[AIM OF THE TASK] Skip the pictures. Repeat everything else in the records word for word.

[PROVIDED RECORDS]
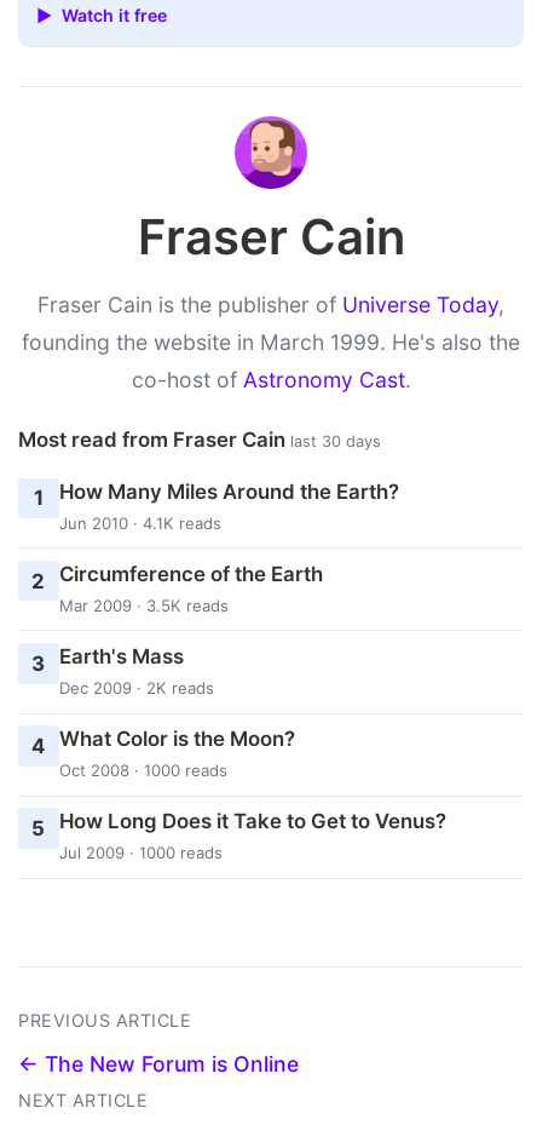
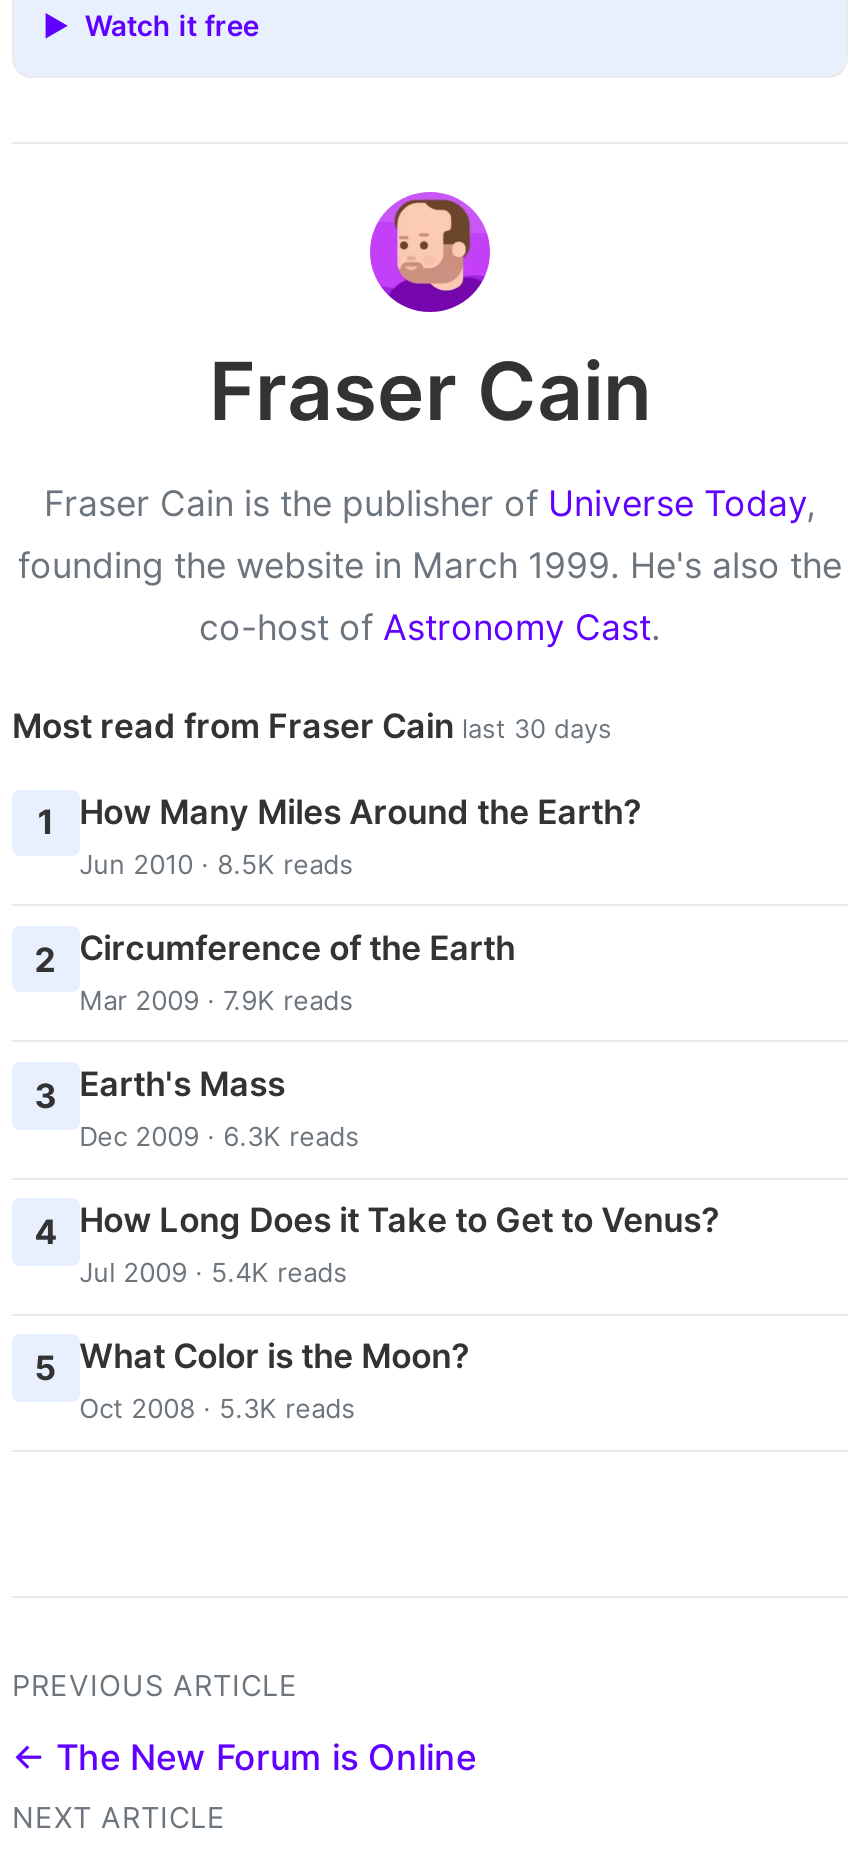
[59,513,221,532] Jun 2010 · 4.1K reads -> [79,847,353,879] Jun 2010 · 8.5K reads
[59,595,228,615] Mar 2009 · 3.5K reads -> [79,983,353,1015] Mar 2009 · 7.9K reads
[59,678,214,697] Dec 2009 · 2K reads -> [79,1120,359,1152] Dec 2009 · 6.3K reads
[32,727,295,780] 4 What Color is the Moon? | Oct 2008 · 1000 reads -> [35,1200,719,1288] 4 How Long Does it Take to Get to Venus? | Jul 2009 · 5.4K reads
[32,809,446,863] 5 How Long Does it Take to Get to Venus? | Jul 2009 · 1000 reads -> [35,1337,469,1425] 5 What Color is the Moon? | Oct 2008 · 5.3K reads

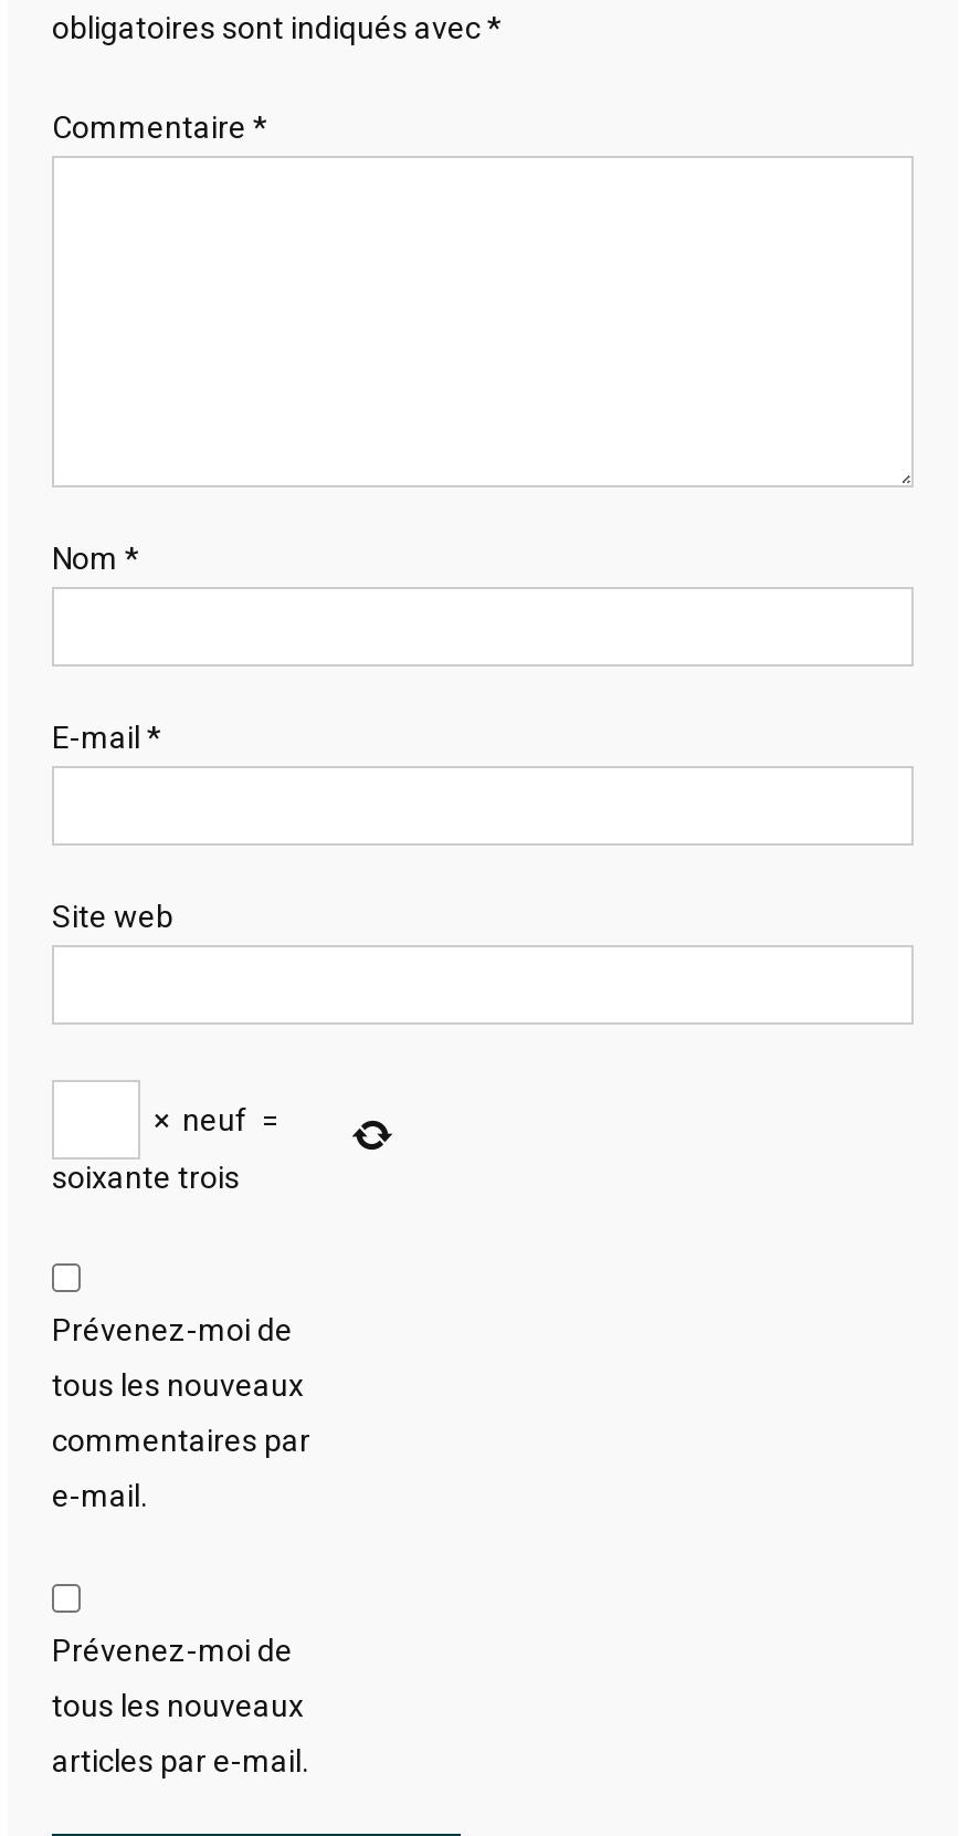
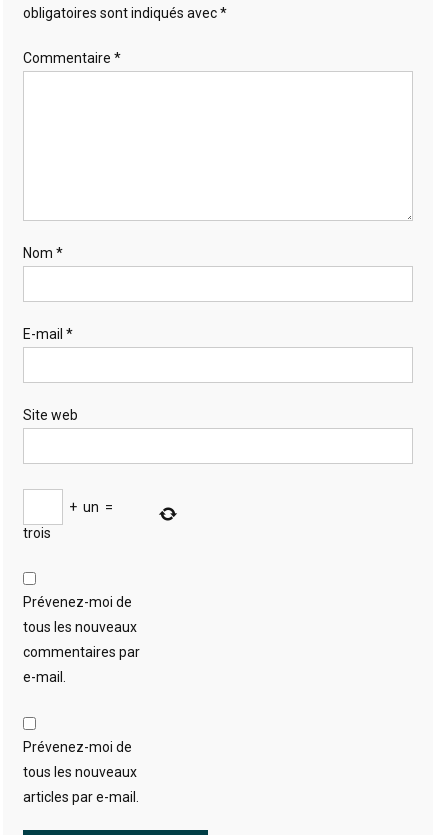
[147,1102,286,1137] × neuf = -> [66,499,116,515] + un =
[52,1160,240,1195] soixante trois -> [23,525,51,541] trois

[FINISHED TASK]
[59,513,221,532] Jun 2010 · 4.1K reads -> [79,847,353,879] Jun 2010 · 8.5K reads
[59,595,228,615] Mar 2009 · 3.5K reads -> [79,983,353,1015] Mar 2009 · 7.9K reads
[59,678,214,697] Dec 2009 · 2K reads -> [79,1120,359,1152] Dec 2009 · 6.3K reads
[32,727,295,780] 4 What Color is the Moon? | Oct 2008 · 1000 reads -> [35,1200,719,1288] 4 How Long Does it Take to Get to Venus? | Jul 2009 · 5.4K reads
[32,809,446,863] 5 How Long Does it Take to Get to Venus? | Jul 2009 · 1000 reads -> [35,1337,469,1425] 5 What Color is the Moon? | Oct 2008 · 5.3K reads

[147,1102,286,1137] × neuf = -> [66,499,116,515] + un =
[52,1160,240,1195] soixante trois -> [23,525,51,541] trois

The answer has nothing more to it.